Thaddeus Stevens College of Technology in Lancaster, Pennsylvania, received a grant of nearly $200,000 from the National Science Foundation to support efforts to increase the number of women enrolling in STEM programs at the college. According to U.S. Department of Education data, women were only 6 percent of the enrollments at the college in 2014. The grant program will include outreach programs to women at local high schools. Emphasis will be placed on recruiting women for programs in electrical technology, machine tool and computer-aided manufacturing, and environmental technology. At present, there are eight women among the 155 students enrolled in these programs at the college.
Bryn Mawr College, the highly rated liberal arts educational institution for women in Pennsylvania, received a $260,000 grant from the National Endowment for the Humanities to support its archival project, College Women: Documenting the Student Experience at the Seven Sisters Colleges. (See earlier WIAReport post.) The archive now includes about 300 photographs, letters, scrapbooks, and diaries documenting the history of women in higher education.

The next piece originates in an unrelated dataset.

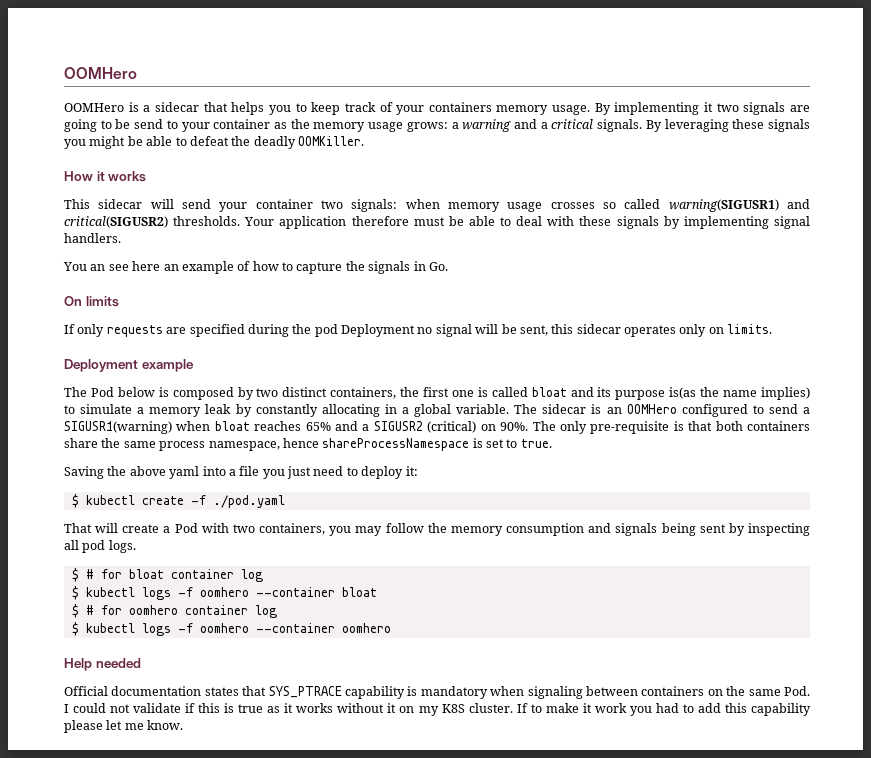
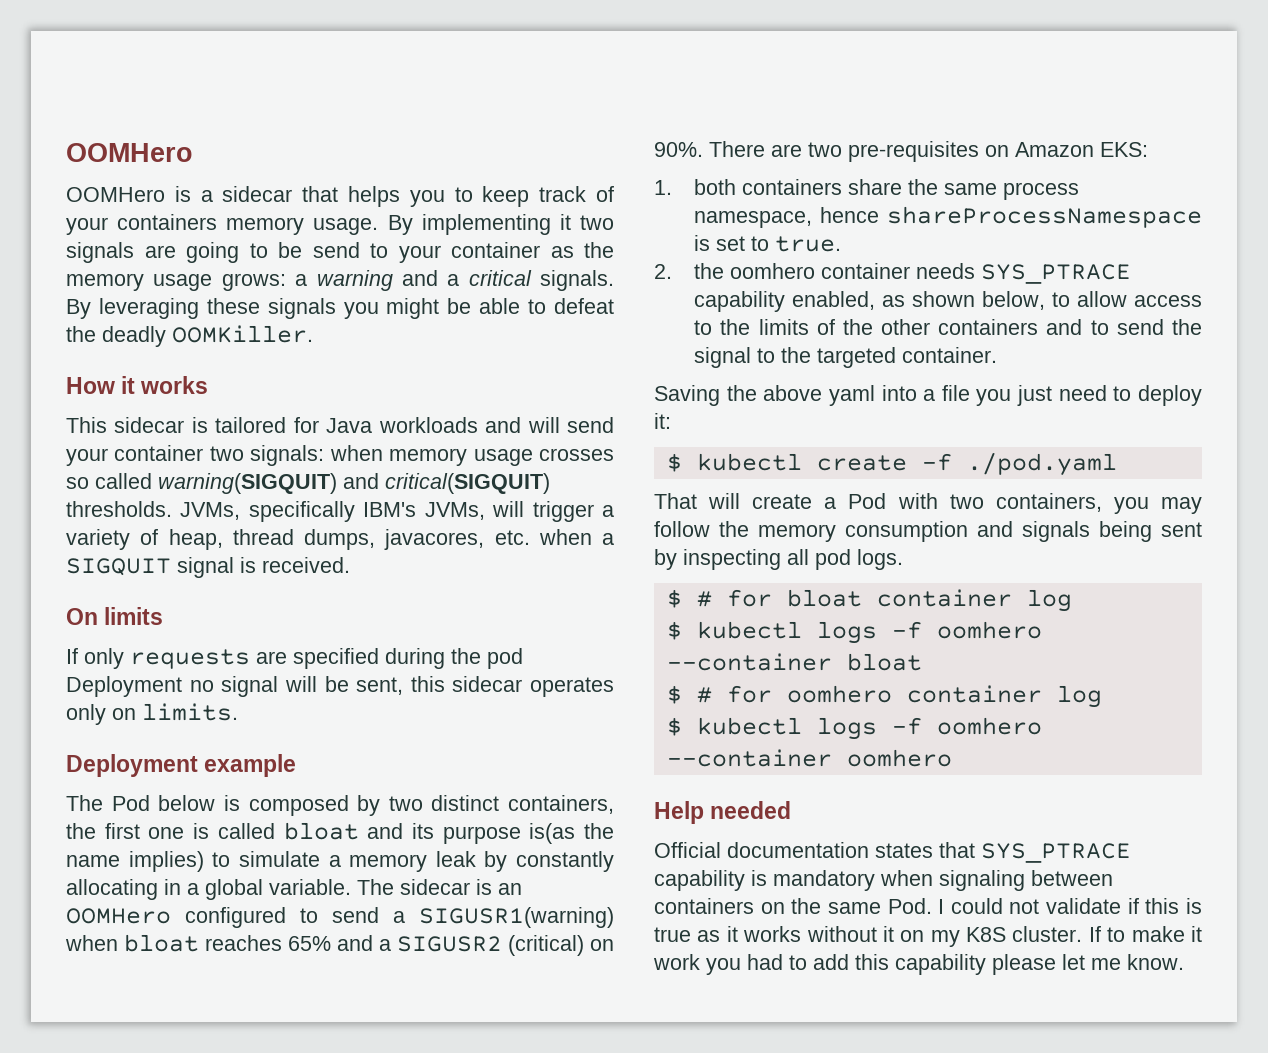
(143, 204) none -> [191,417,522,433] is tailored for Java workloads and
[668,199,810,212] [64,216,810,229] [64,233,121,243] [63,261,448,274] warning(SIGUSR1) and critical(SIGUSR2) thresholds. Your application therefore must be able to deal with these signals by implementing signal handlers. // You an see here an example of how to capture the signals in Go. -> [158,473,550,494] [66,501,615,522] [66,529,614,550] [66,557,350,578] warning(SIGQUIT) and critical(SIGQUIT) thresholds. JVMs, specifically IBM's JVMs, will trigger a variety of heap, thread dumps, javacores, etc. when a SIGQUIT signal is received.
[532,421,713,434] The only pre-requisite is that -> [709,141,1148,162] [654,180,672,195] There are two pre-requisites on Amazon EKS: // 1.
(552, 443) none -> [654,263,1132,284] [694,291,1202,312] [694,319,1202,335] [694,347,998,368] // 2. the oomhero container needs SYS_PTRACE capability enabled, as shown below, to allow access to the limits of the other containers and to send the signal to the targeted container.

The new grant will fund the expansion of the archive to include thousands of additional items.
Patricia Tilburg, an associate professor of history at Davidson College in North Carolina, is receiving a grant from the National Endowment for the Humanities to complete work on her book project Diligent Muse: Gender, Taste, and the Parisian Workingwoman, 1880-1936.

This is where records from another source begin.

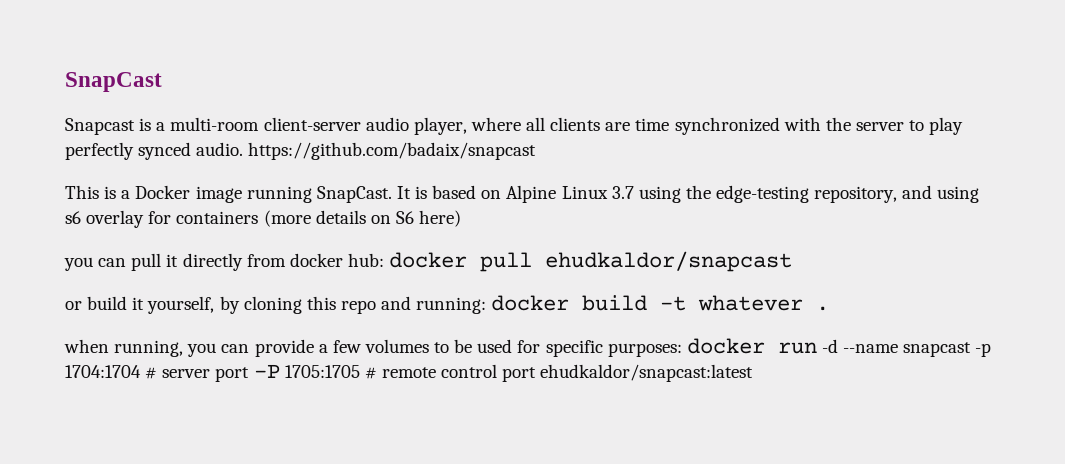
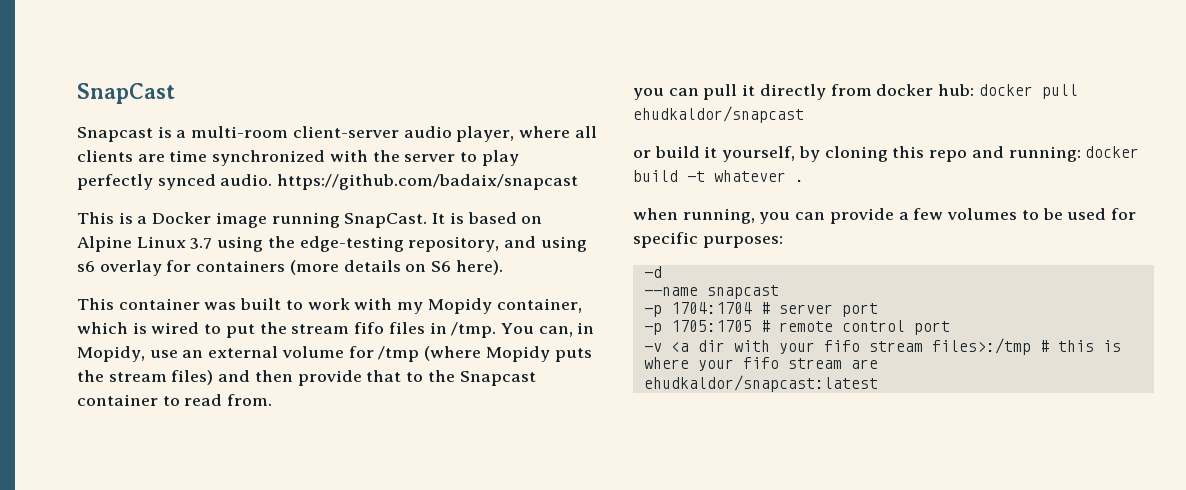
[419,210,462,227] here) -> [455,260,503,275] [77,298,582,314] [77,322,595,338] [77,346,592,362] [77,370,536,386] [77,394,273,406] here). // This container was built to work with my Mopidy container, which is wired to put the stream fifo files in /tmp. You can, in Mopidy, use an external volume for /tmp (where Mopidy puts the stream files) and then provide that to the Snapcast container to read from.
[686,338,817,354] docker run -> (783, 242) //
(838, 346) none -> (662, 272) //
(972, 349) none -> (779, 292) //
[253,364,280,378] -P -> [643,323,662,335] // -p
(537, 374) none -> [643,338,1121,355] [643,357,878,371] // -v <a dir with your fifo stream files>:/tmp # this is where your fifo stream are //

Meredith College, a liberal arts educational institution for women in Raleigh, North Carolina, received a $95,000 grant from the Jessie Ball duPont Fund to fund the Wake Young Women’s Leadership Academy, a summer program where local high school girls will conduct research along with Meredith College student mentors.
The University of California, San Diego received a four-year, $3.7 million grant from the American Heart Association to study cardiovascular risk factors for Latina women. Latinas have a higher risk factor for heart disease than the general population. The study will focus on whether sedentary behavior can be modified and whether such behavior modifications would reduce the risk for diabetes and cardiovascular disease.
Mills College, a liberal arts educational institution for women in Oakland, California, received a $600,000 grant from the National Science Foundation for scholarships for students from underserved groups who are majoring in STEM fields. The program will fund a summer transition program to help these women students adjust to college life.